• [TASK] Using the entries below, write out the line with "[520,15,714,43] 8.3M Modpacks", the line with "[104,1559,262,1587] 9.9M Worlds", and every line in between, exactly as each is written.

• [EXERCISE MATERIAL]
==========

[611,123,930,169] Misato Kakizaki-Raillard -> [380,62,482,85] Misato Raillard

==========

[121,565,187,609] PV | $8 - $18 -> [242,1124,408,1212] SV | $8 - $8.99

==========

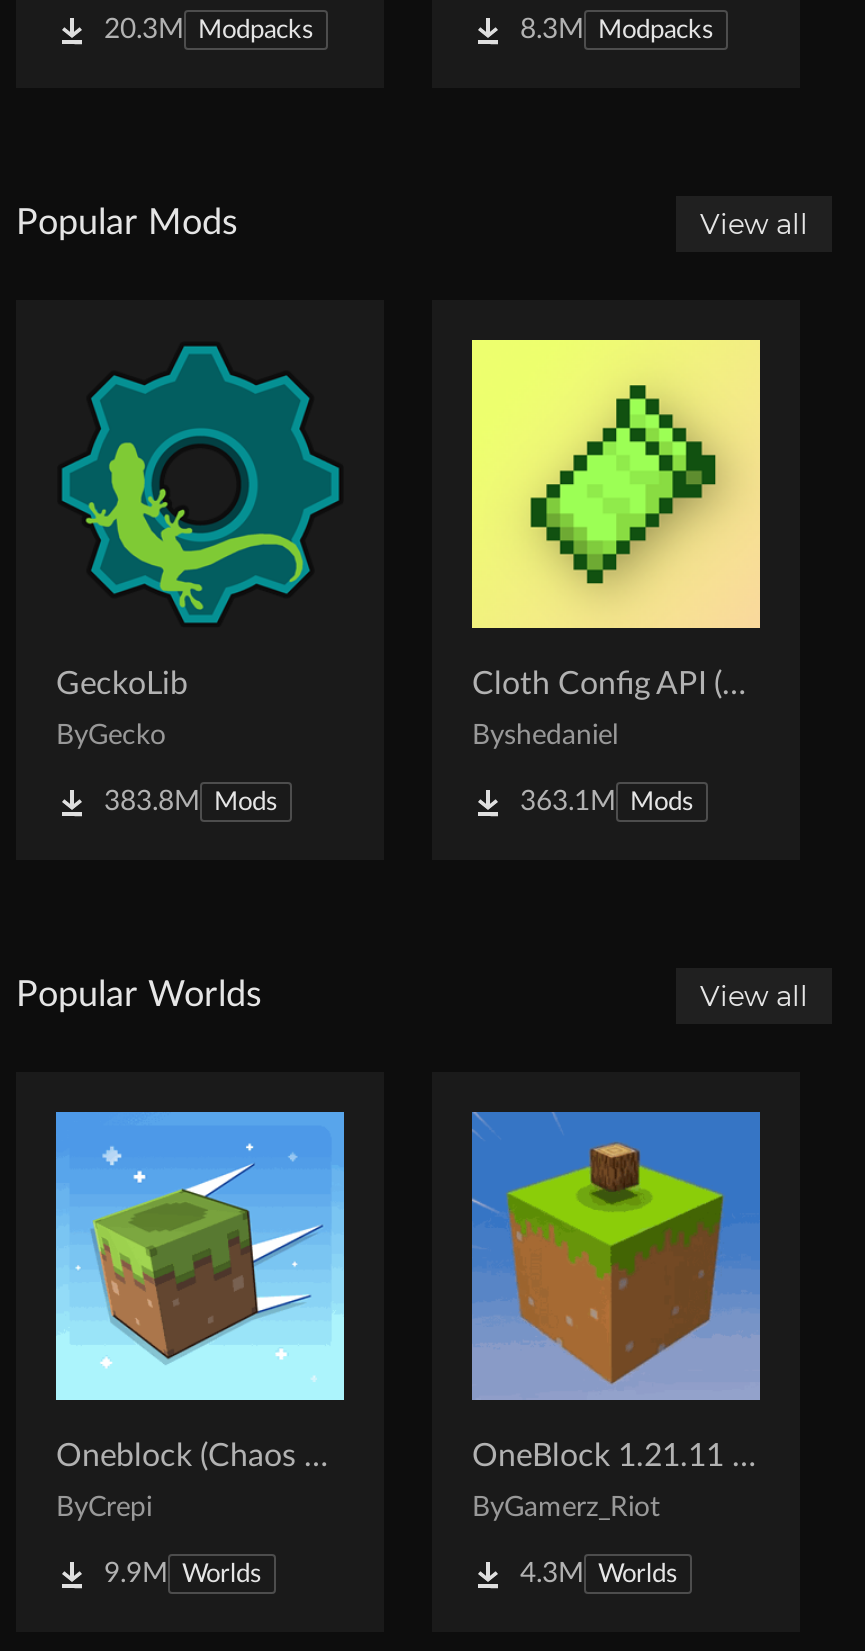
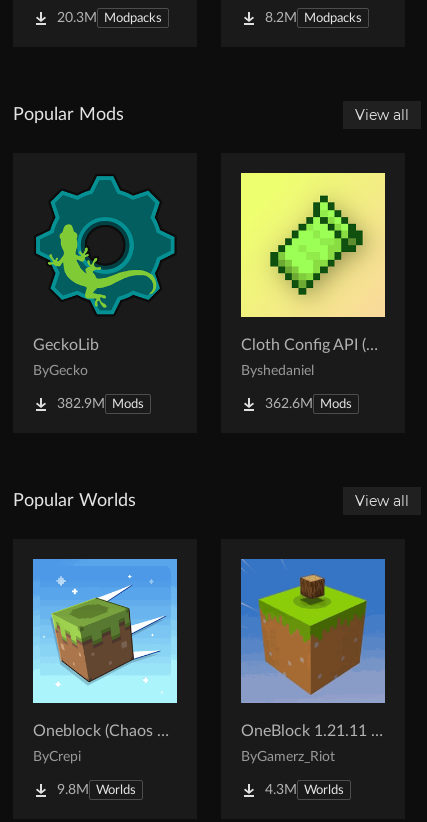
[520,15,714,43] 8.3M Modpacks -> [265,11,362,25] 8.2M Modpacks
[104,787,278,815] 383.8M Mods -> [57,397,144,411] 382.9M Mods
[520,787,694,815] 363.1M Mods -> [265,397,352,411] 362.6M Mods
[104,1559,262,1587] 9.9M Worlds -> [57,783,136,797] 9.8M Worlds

==========

• [TASK ANSWER]
[520,15,714,43] 8.3M Modpacks -> [265,11,362,25] 8.2M Modpacks
[104,787,278,815] 383.8M Mods -> [57,397,144,411] 382.9M Mods
[520,787,694,815] 363.1M Mods -> [265,397,352,411] 362.6M Mods
[104,1559,262,1587] 9.9M Worlds -> [57,783,136,797] 9.8M Worlds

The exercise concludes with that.